ABOUT THIS EXERCISE
Report, as a bare number, how many lines of the entries below contain "provably".

DATA
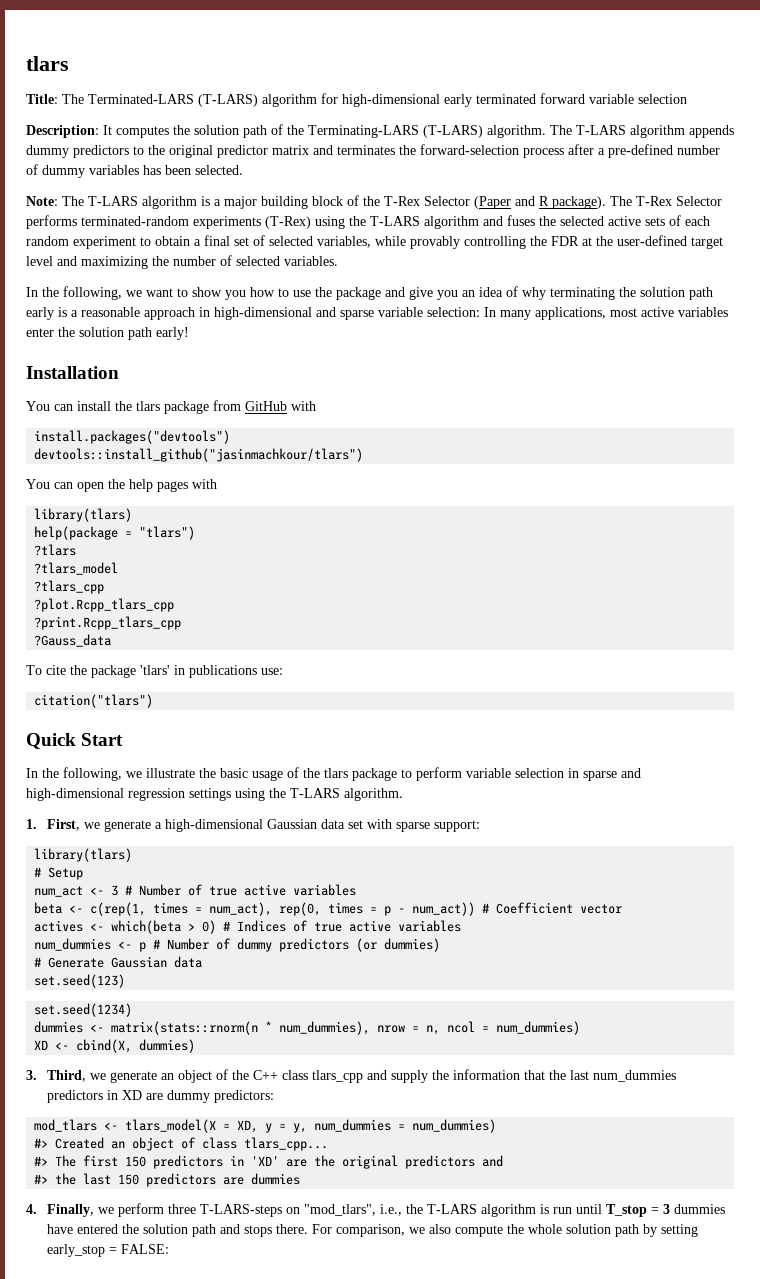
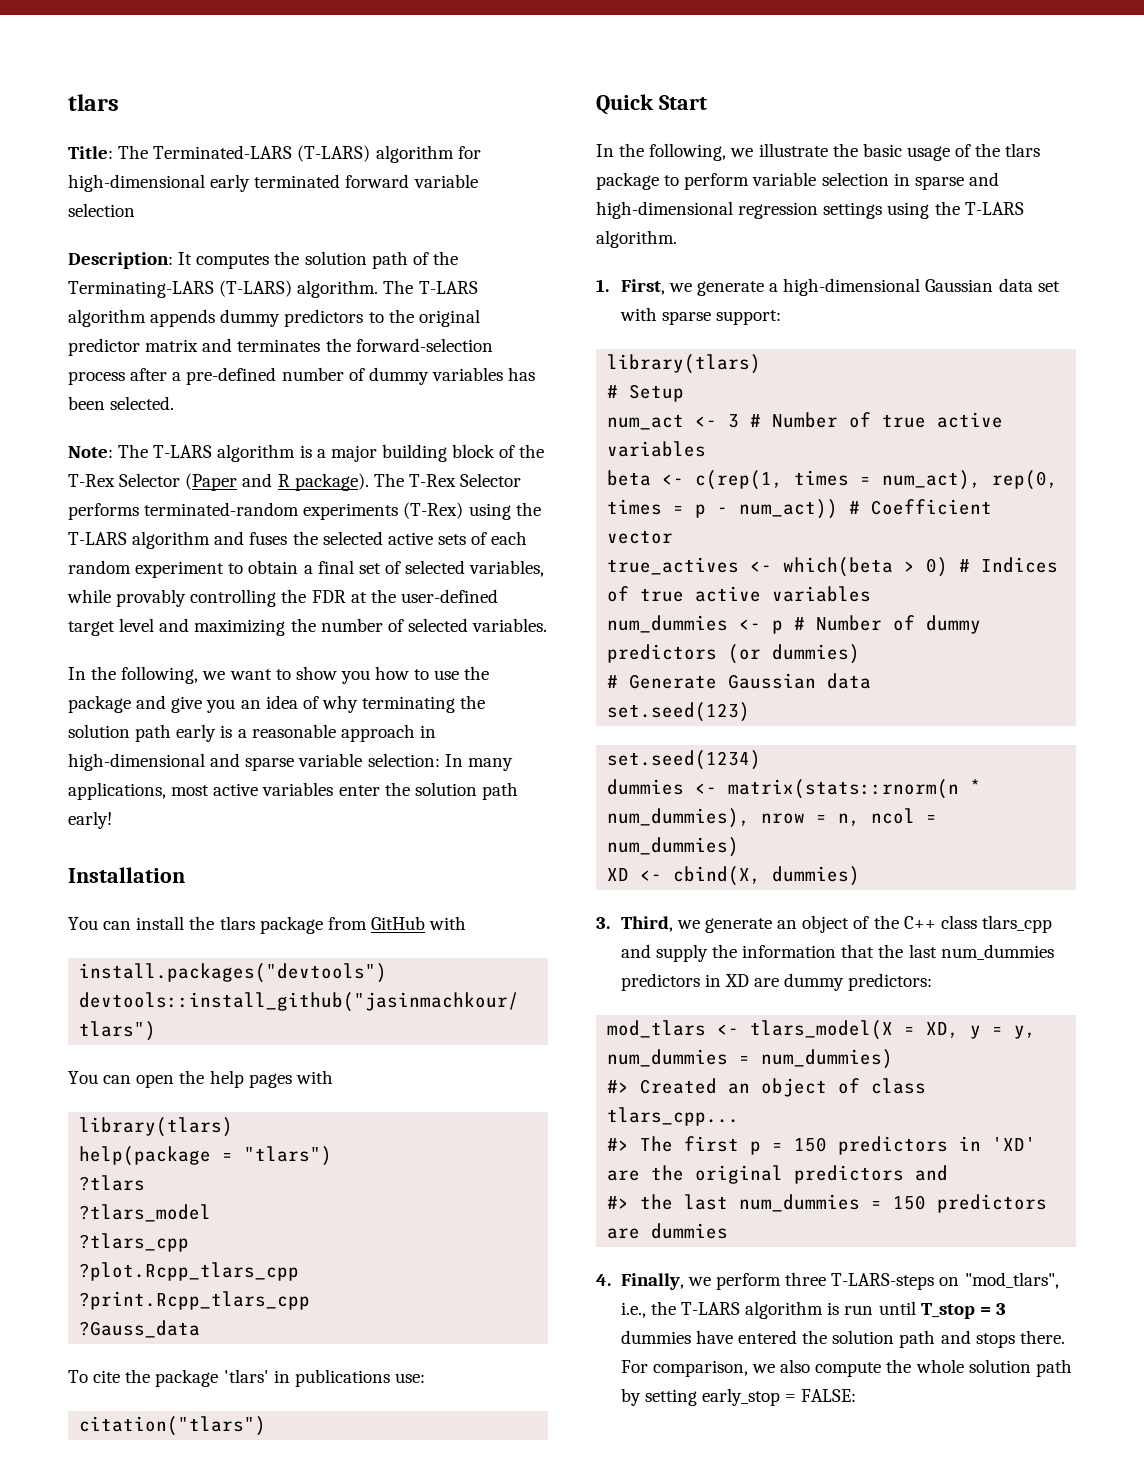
- actives <- which(beta > 0) # Indices of true active variables
+ true_actives <- which(beta > 0) # Indices of true active variables
- #> The first 150 predictors in 'XD' are the original predictors and
+ #> The first p = 150 predictors in 'XD' are the original predictors and
- #> the last 150 predictors are dummies
+ #> the last num_dummies = 150 predictors are dummies

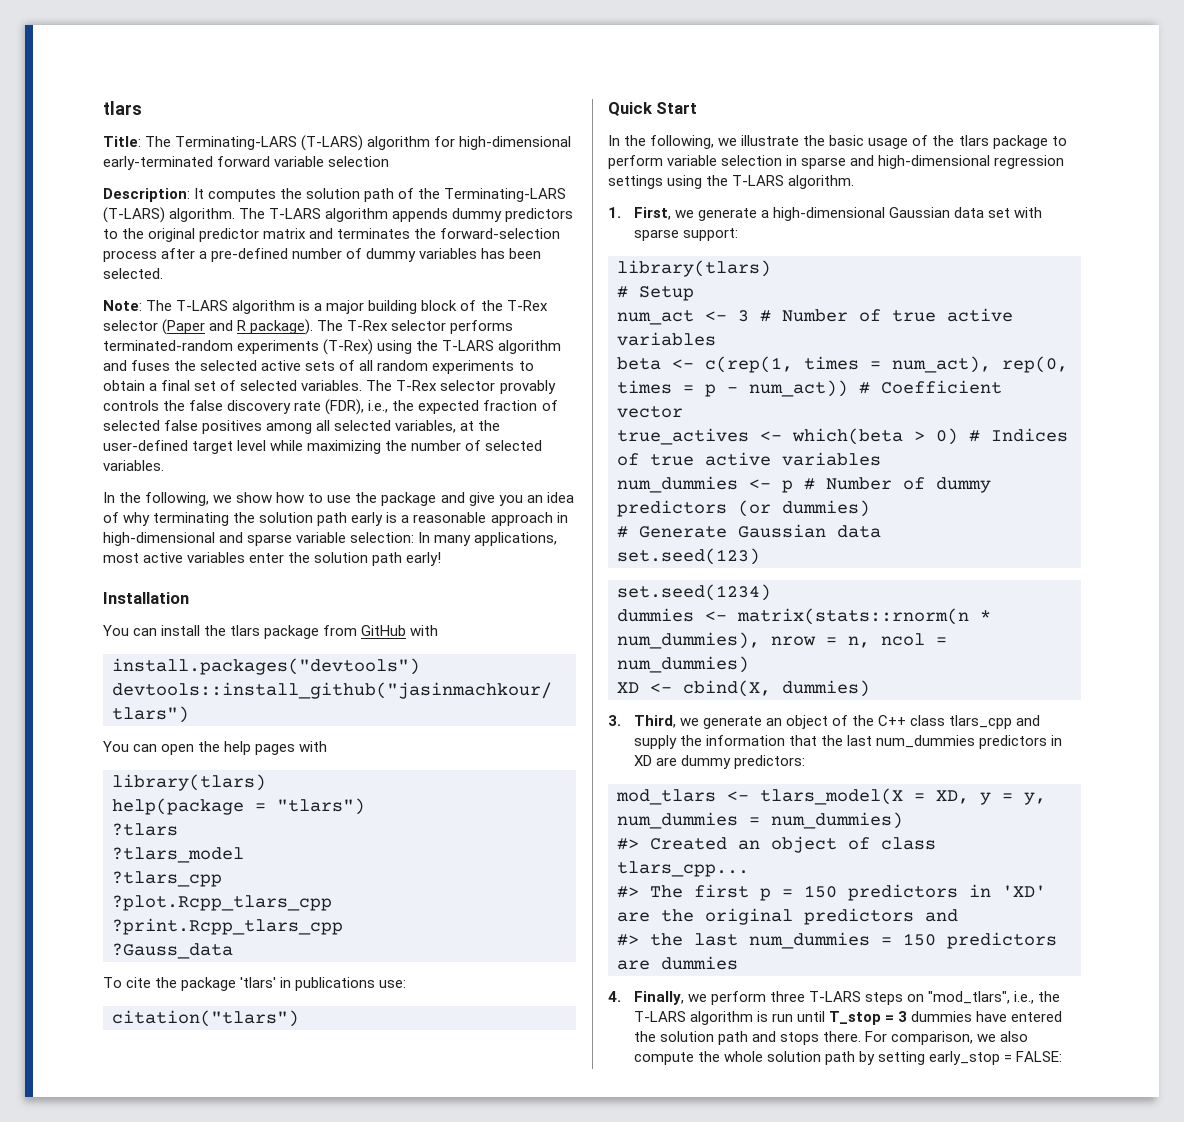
- Title: The Terminated-LARS (T-LARS) algorithm for high-dimensional early terminated forward variable selection
+ Title: The Terminating-LARS (T-LARS) algorithm for high-dimensional early-terminated forward variable selection
- Note: The T-LARS algorithm is a major building block of the T-Rex Selector (Paper and R package).
+ Note: The T-LARS algorithm is a major building block of the T-Rex selector (Paper and R package).
- The T-Rex Selector performs terminated-random experiments (T-Rex) using the T-LARS algorithm and fuses the selected active sets of each random experiment to obtain a final set of selected variables, while provably controlling the FDR at the user-defined target level and maximizing the number of selected variables.
+ The T-Rex selector performs terminated-random experiments (T-Rex) using the T-LARS algorithm and fuses the selected active sets of all random experiments to obtain a final set of selected variables. The T-Rex selector provably controls the false discovery rate (FDR), i.e., the expected fraction of selected false positives among all selected variables, at the user-defined target level while maximizing the number of selected variables.
- In the following, we want to show you how to use the package and give you an idea of why terminating the solution path early is a reasonable approach in high-dimensional and sparse variable selection: In many applications, most active variables enter the solution path early!
+ In the following, we show how to use the package and give you an idea of why terminating the solution path early is a reasonable approach in high-dimensional and sparse variable selection: In many applications, most active variables enter the solution path early!
- 4. Finally, we perform three T-LARS-steps on "mod_tlars", i.e., the T-LARS algorithm is run until T_stop = 3 dummies have entered the solution path and stops there.
+ 4. Finally, we perform three T-LARS steps on "mod_tlars", i.e., the T-LARS algorithm is run until T_stop = 3 dummies have entered the solution path and stops there.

EXERCISE RESPONSE
2